Twitter è uno strumento da maneggiare con cura, a rischio di innescare crisi diplomatiche. Martedì 9 febbraio, in occasione del National Pizza Day, celebrato negli Stati Uniti ogni anno in questa data, la città di Chicago ha celebrato l’evento pubblicando un tweet che non poteva passare inosservato: “Siamo orgogliosi di essere la capitale mondiale della pizza”. In evidente disaccordo con questa auto-proclamazione, lo Stato del New Jersey ha reagito rapidamente rivendicando a sua volta questo titolo onorifico.

Ma quello che avrebbe dovuto rimanere un microdiscontro fatto in Stati Uniti d’America ha finito per attirare l’attenzione degli internauti italiani, che, sempre pronti a difendere il patrimonio culinario de La Botte, rivendicavano con forza l’origine italiana di questo piatto. O meglio, napoletano.

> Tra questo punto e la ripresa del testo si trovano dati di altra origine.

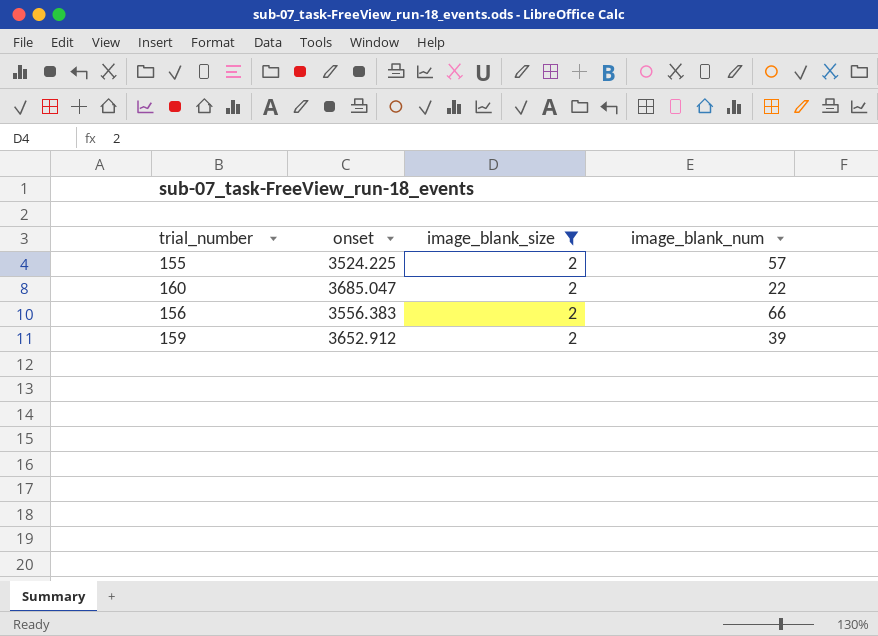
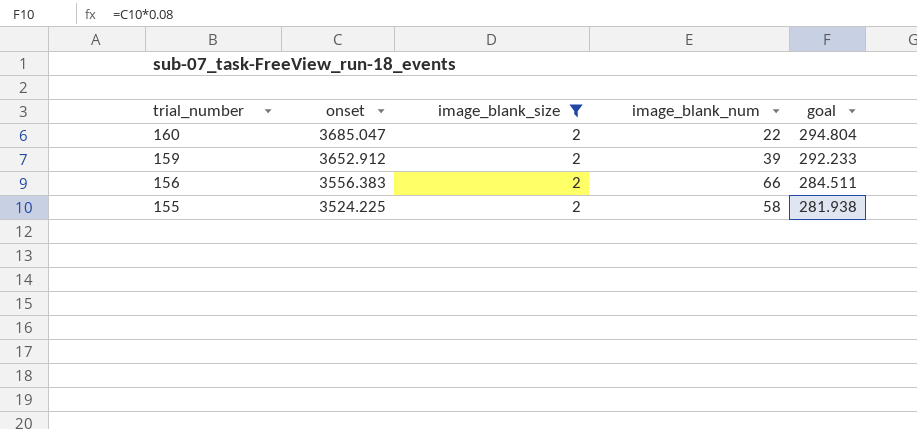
row order: none -> trial_number descending
column goal | formula: none -> [onset] * 0.08
155 | image_blank_num: 57 -> 58

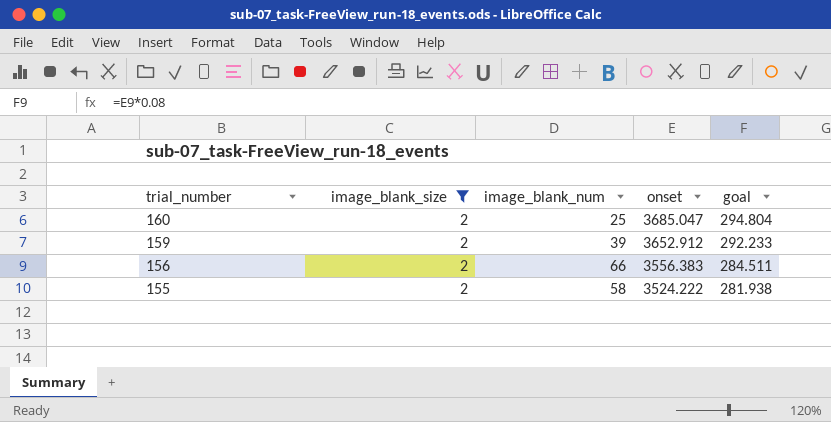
column onset | position: 2 -> 4
160 | image_blank_num: 22 -> 25
155 | onset: 3524.225 -> 3524.222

Infatti, un personaggio famoso come Salvatore Esposito (diventato una star dopo aver interpretato il ruolo di Gennaro Savastano nella serie Gomorra) non poteva trattenersi; e come il buon figlio del Vesuvio quale è, ha chiamato all’ordine la città di Chicago con un elegantissimo: “Capitale mondiale della pizza, dopo Napoli, cari amici americani”.

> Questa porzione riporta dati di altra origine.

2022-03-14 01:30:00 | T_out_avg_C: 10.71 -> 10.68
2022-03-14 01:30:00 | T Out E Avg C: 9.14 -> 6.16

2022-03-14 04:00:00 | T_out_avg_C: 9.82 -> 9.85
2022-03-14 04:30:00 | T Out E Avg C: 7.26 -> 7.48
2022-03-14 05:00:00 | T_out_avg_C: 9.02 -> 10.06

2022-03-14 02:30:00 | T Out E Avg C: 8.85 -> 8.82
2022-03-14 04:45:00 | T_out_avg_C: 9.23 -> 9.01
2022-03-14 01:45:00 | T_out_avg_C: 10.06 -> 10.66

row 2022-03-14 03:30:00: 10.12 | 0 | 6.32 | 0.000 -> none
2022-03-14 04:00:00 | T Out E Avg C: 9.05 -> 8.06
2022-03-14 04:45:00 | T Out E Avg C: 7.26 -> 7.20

Sempre con ironia (ma comunque un po ‘irritato) il sito informativo Fanpage – che ha sede nella città del sud Italia – ha chiamato all’ordine gli americani tracciando un proverbio locale: o ‘fasulo s’avanta da sulo, che può essere tradotto come: “Il fagiolo bianco (usato come metafora della mancanza di qualità) accoglie se stesso ”.

“No, pizza all’ananas!”

E i media italiani non intendono fermarsi qui. Più avanti nell’articolo, il giornalista perde la calma e l’attacco diventa frontale:

ok, siamo in una democrazia e tutti dicono quello che pensano, ma visto che si parla di pizza una risposta è inevitabile. La vera pizza è napoletana! E, all’ombra del Vesuvio, non avremo mai un horror come la pizza all’ananas. “

Ma, una volta riaffermata l’intrinseca superiorità del suo piatto, con più calma, Fanpage decide di riconoscere ugualmente agli americani una qualità, quella di saper fare impresa.

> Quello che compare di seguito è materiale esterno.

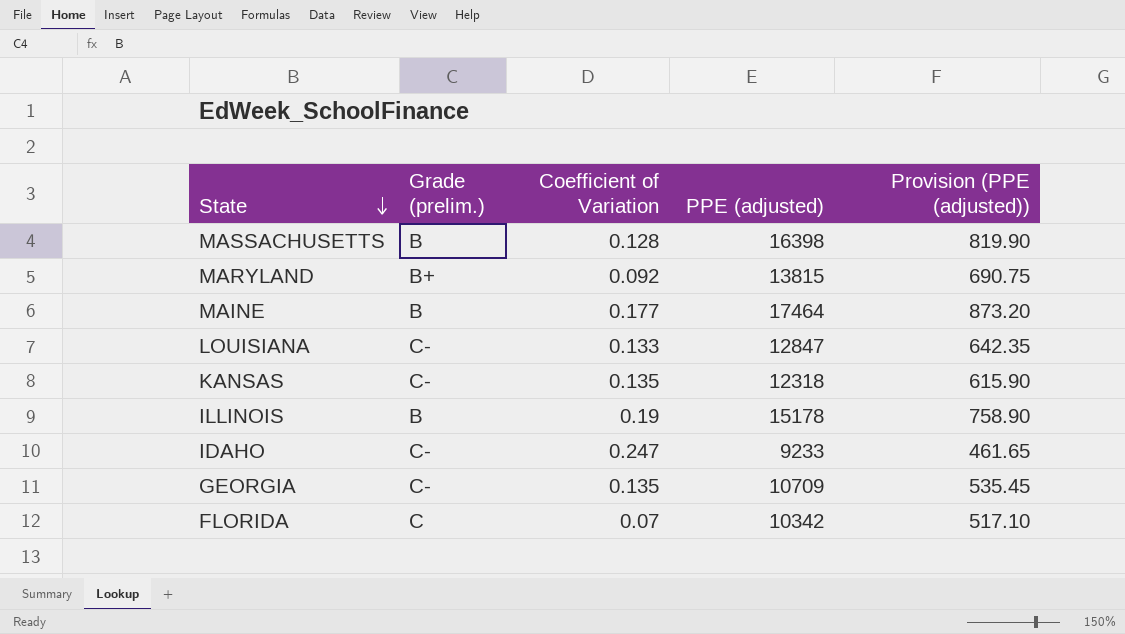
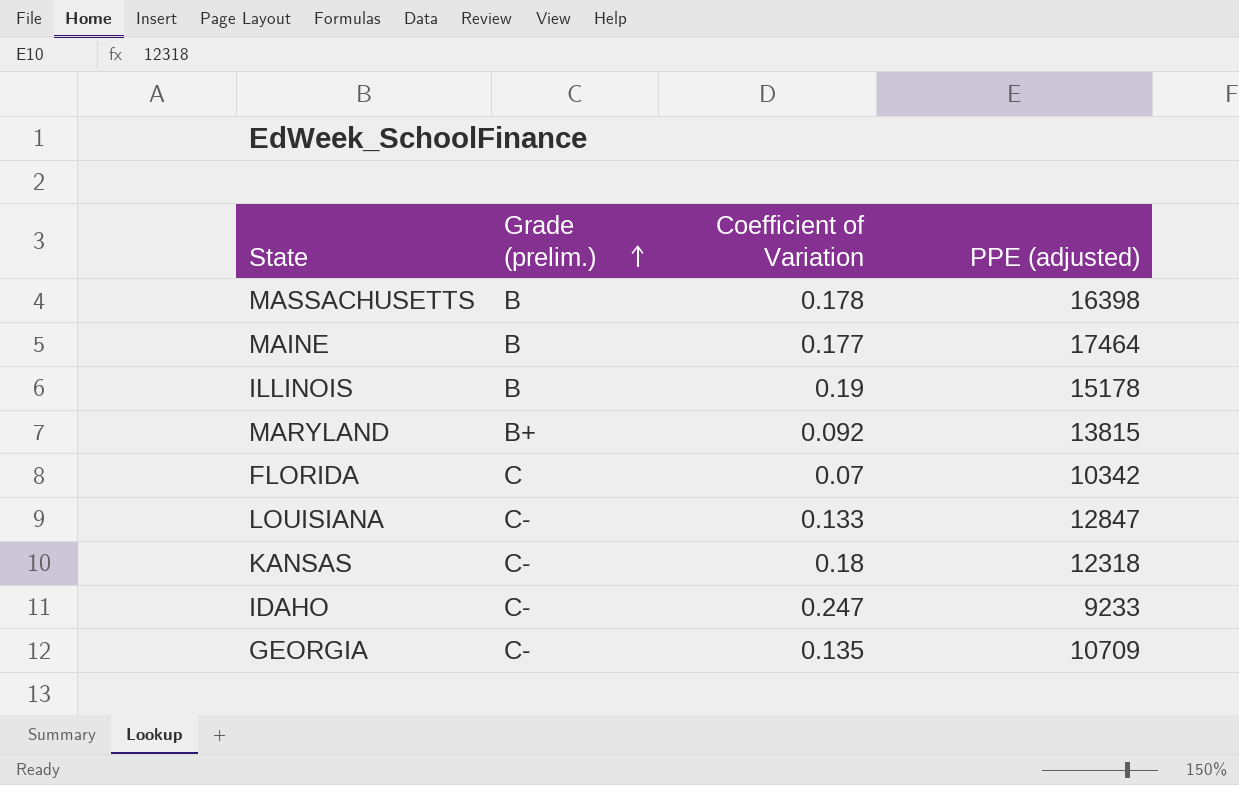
row order: State descending -> Grade (prelim.) ascending
column Provision (PPE (adjusted)) | formula: [PPE (adjusted)] * 0.05 -> none
MASSACHUSETTS | Coefficient of Variation: 0.128 -> 0.178
KANSAS | Coefficient of Variation: 0.135 -> 0.18

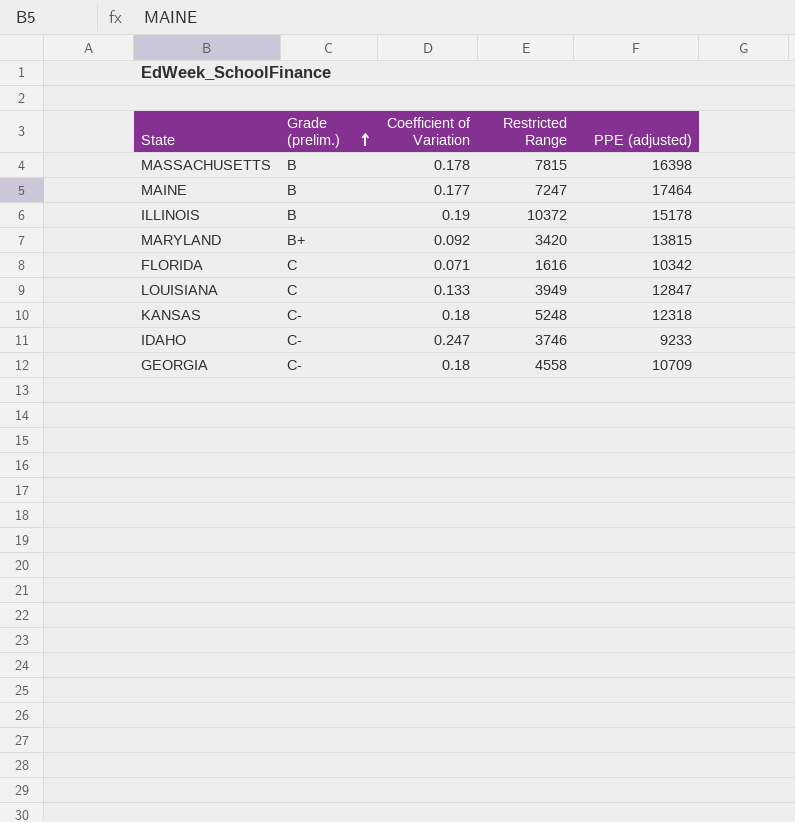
column Restricted Range | position: none -> 4
FLORIDA | Coefficient of Variation: 0.07 -> 0.071
LOUISIANA | Grade (prelim.): C- -> C
GEORGIA | Coefficient of Variation: 0.135 -> 0.18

“Il National Pizza Day è una vera pizza party, qualcosa che non abbiamo in Italia, si rammarica del sito. Nel nostro Paese questo piatto si celebra il 17 gennaio, data che è diventata la Giornata della vera pizza napoletana, ma è una ricorrenza che non viene sfruttata commercialmente, e quindi quasi inutile. “

Al giornalista del sito transalpino non resta che programmare un viaggio attraverso l’Atlantico. Non riuscendo a imparare nulla in cucina, potrà ricevere buoni consigli di marketing.